Beautify Your Tests and Test Better!

Published: 2024-05-28

At Instatruck, we are fortunate to have over 2000 automated tests, built up over many years. This lends a great degree of confidence when extending code. But while automated testing carries many benefits, there are also some hidden costs.

When you dip into these tests, perhaps to add new functionality to an old class or module, it is easy to see how much the testing 'language' has evolved. Early tests, especially complex ones, are terrible to read and understand. API calls are inconsistently mixed with internal calls, mocks are everywhere (a code smell of poor design), test functions cover multiple test cases. But most importantly, beyond a hopefully well-named test function, it is sometimes difficult to know what is being tested.

Recently, I had had enough. What could I do to improve this?

Test Tubes

More people more problems

When working with a team, this problem is only made worse. Firstly, other team members will be less likely to understand what is being tested since they are not the original authors of the tests and also may have little experience with the code being tested. Because of this, they will sometimes come up with their own 'ways of testing'. These new ways are usually better than the old ways, but they often come with the same problems wrapped up in a different coding style.

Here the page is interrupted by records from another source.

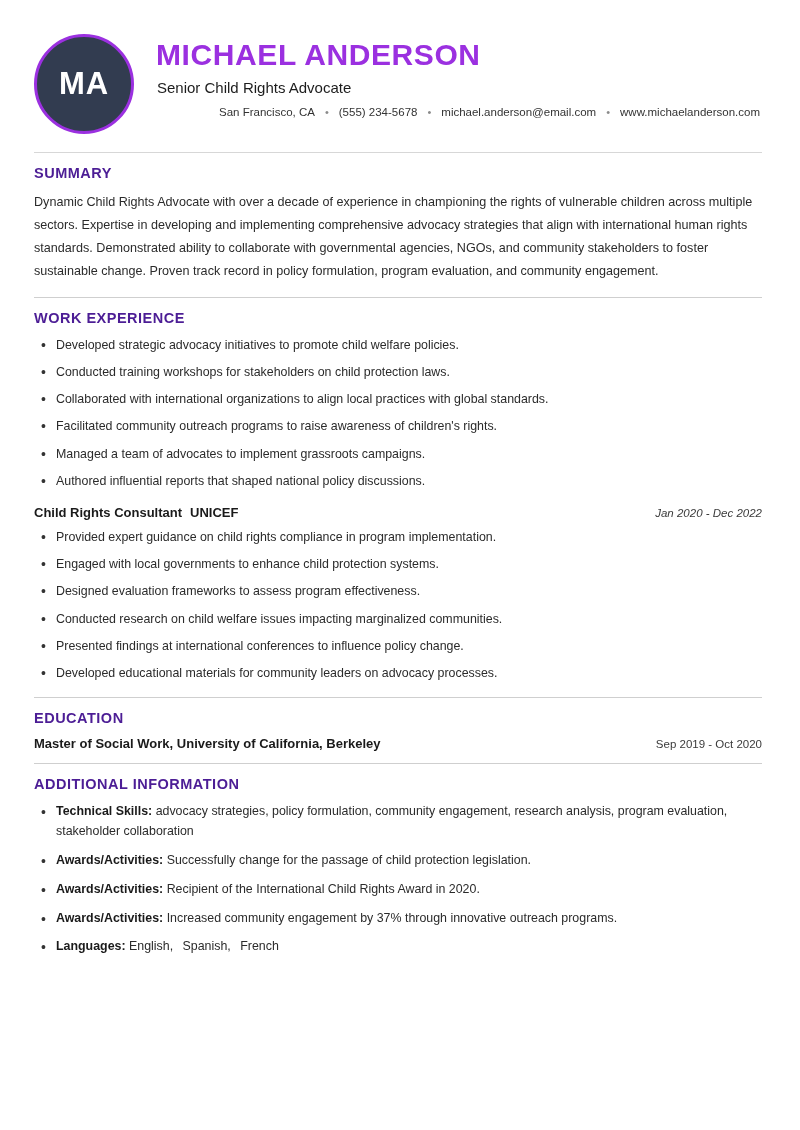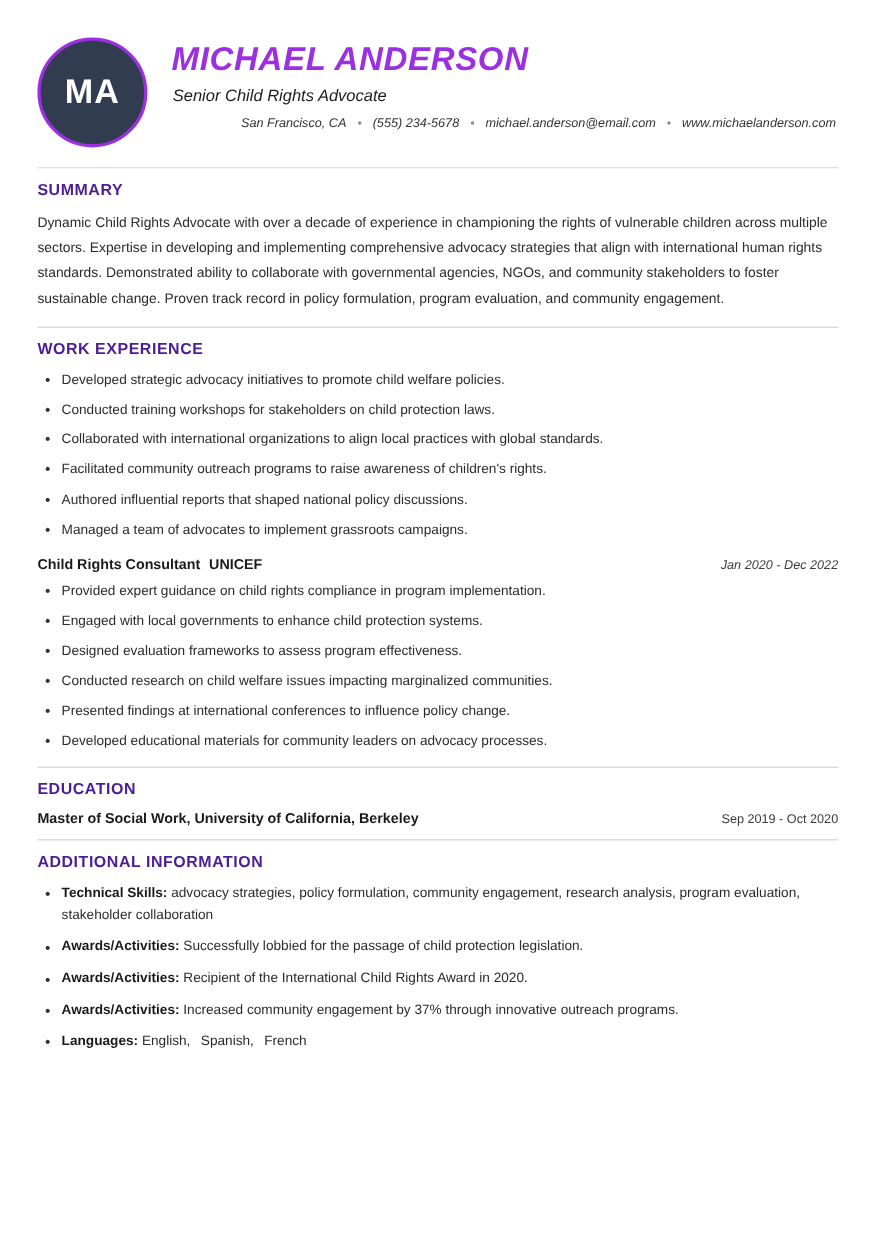"MICHAEL ANDERSON" .header-text { font-style: italic -> none }
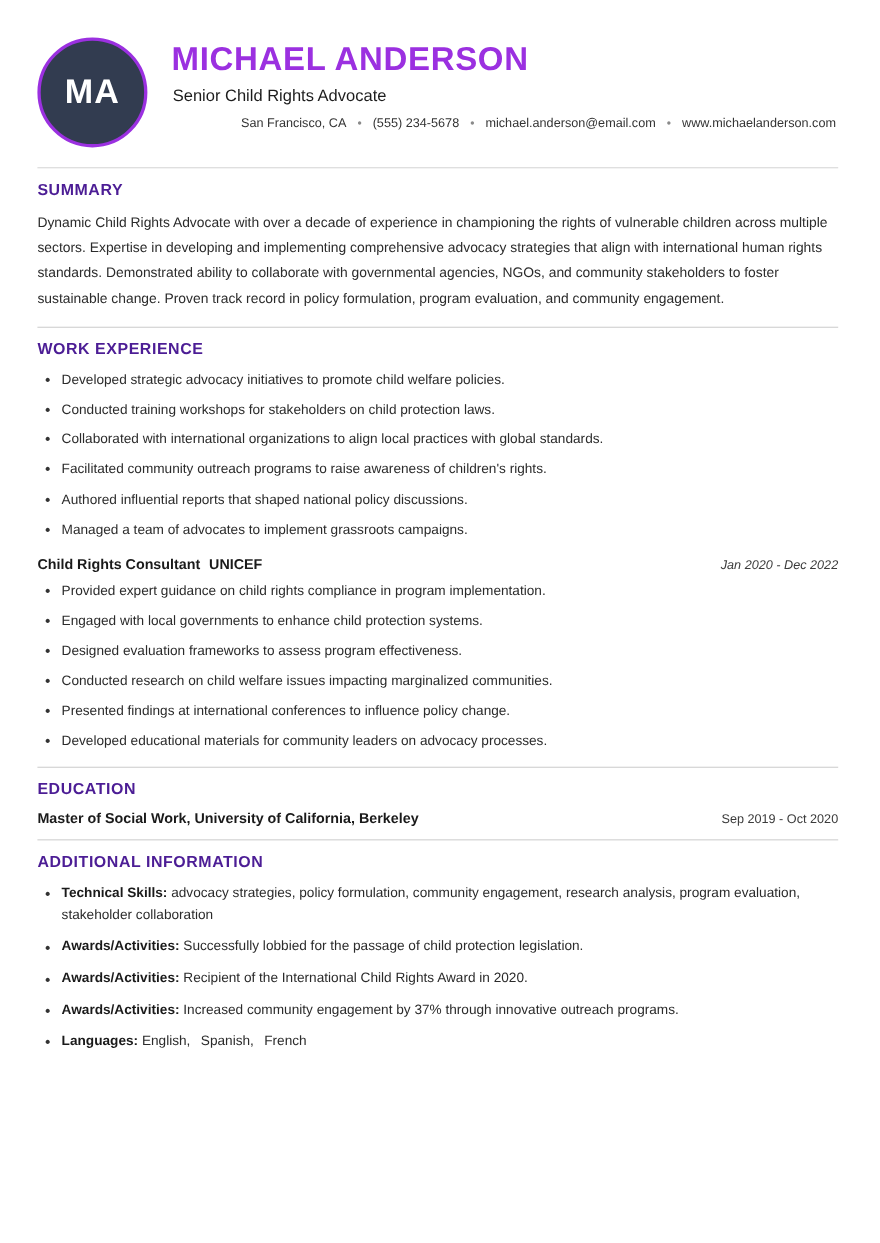"Authored influential reports that shaped" li { order: before "Managed a team of advocates" -> after "Managed a team of advocates" }
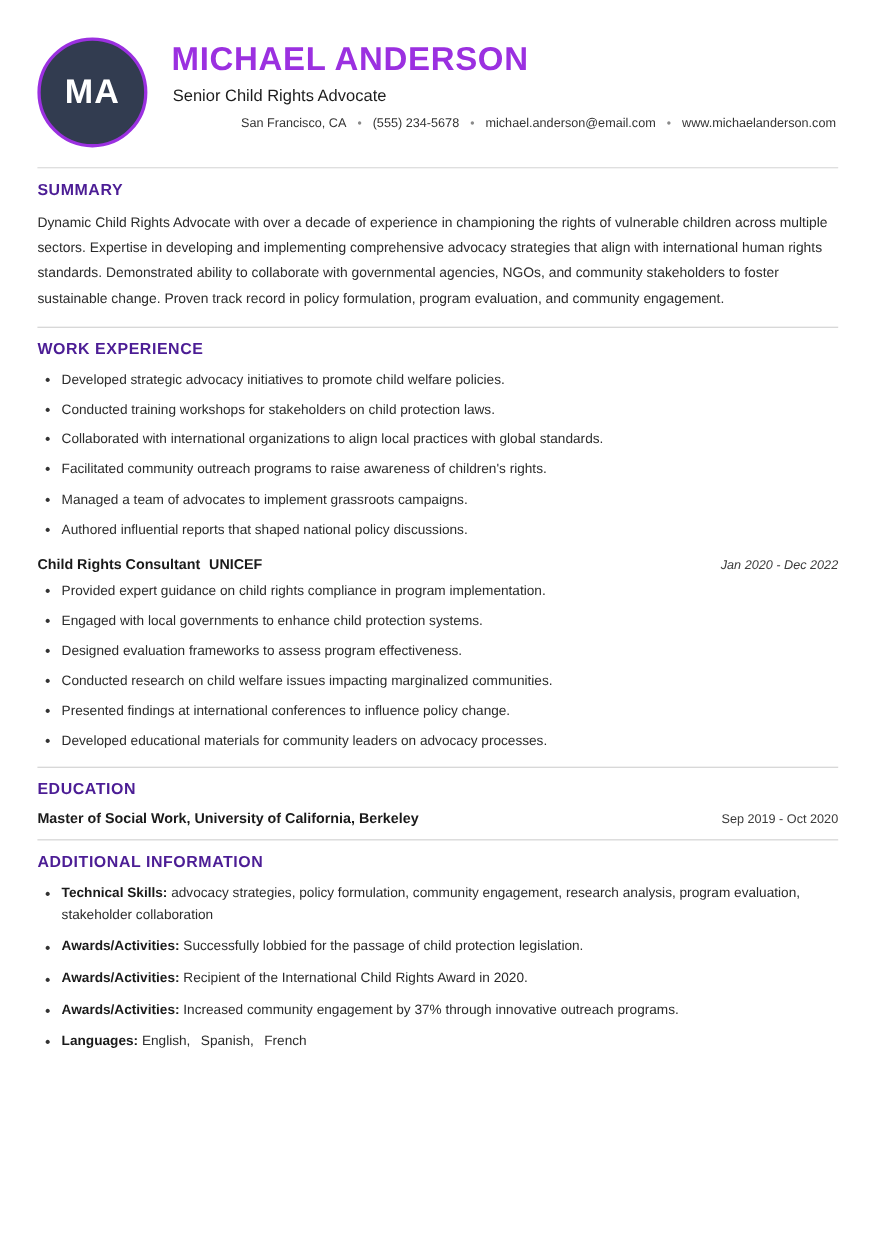"Successfully lobbied for the passage" span { text: lobbied -> change }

If the testing method is not clear to see in the existing tests, then you will continue to get two major problems:

  1. Old tests will be difficult to understand. If new code breaks an old test, it is important to be able to communicate quickly what behaviour the new code has broken. This does not mean knowing what function or functions have stopped working, but what high-level behaviours, intentions or rules have stopped working. It is better to understand the behaviour that is not working than the internal function that is failing.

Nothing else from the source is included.